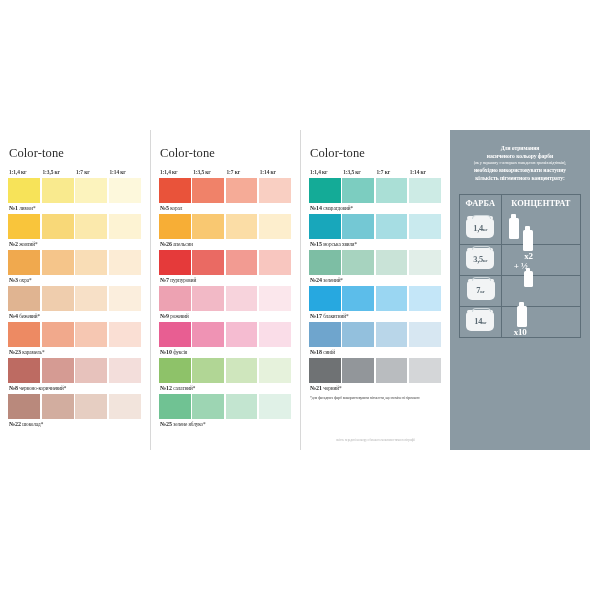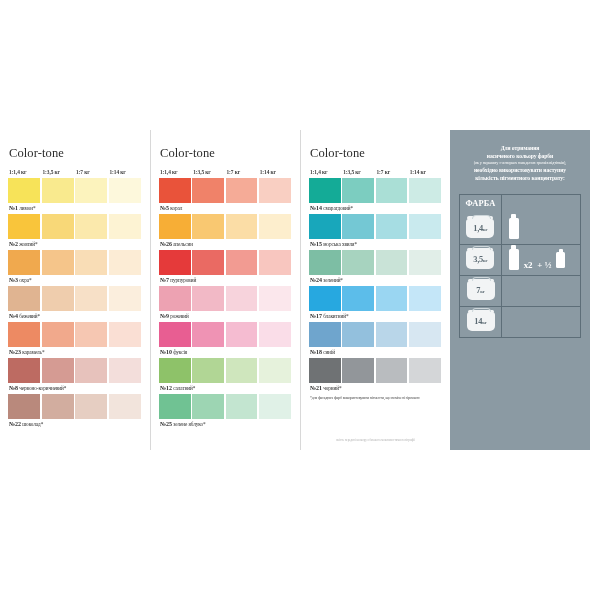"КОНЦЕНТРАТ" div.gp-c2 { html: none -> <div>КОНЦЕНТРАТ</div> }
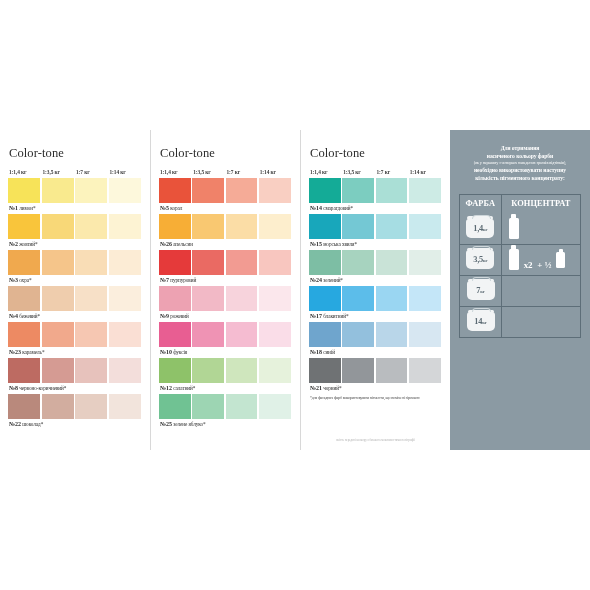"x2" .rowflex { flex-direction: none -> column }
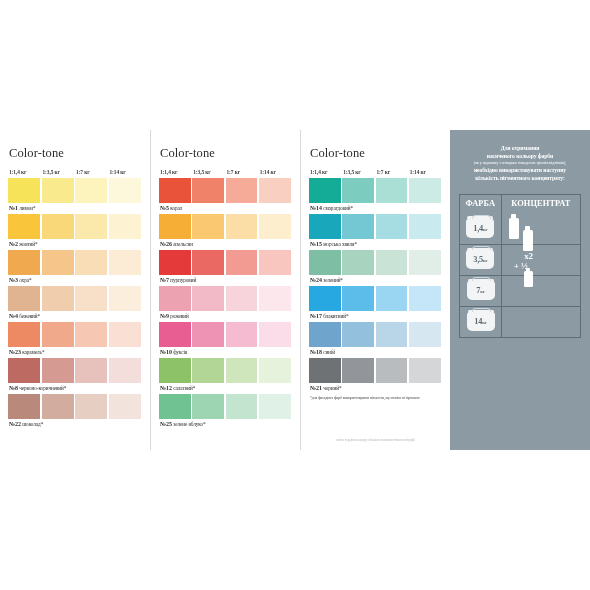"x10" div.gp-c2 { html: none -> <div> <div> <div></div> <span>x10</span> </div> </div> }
------------------------------
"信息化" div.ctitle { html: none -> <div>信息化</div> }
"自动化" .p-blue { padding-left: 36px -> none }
------------------------------
• [Task brief]
Output the material above exactly, but only from the line that carries "none -> <div>信息化</div>" through the line that carries "padding-left: 36px ->".

• [Your response]
"信息化" div.ctitle { html: none -> <div>信息化</div> }
"自动化" .p-blue { padding-left: 36px -> none }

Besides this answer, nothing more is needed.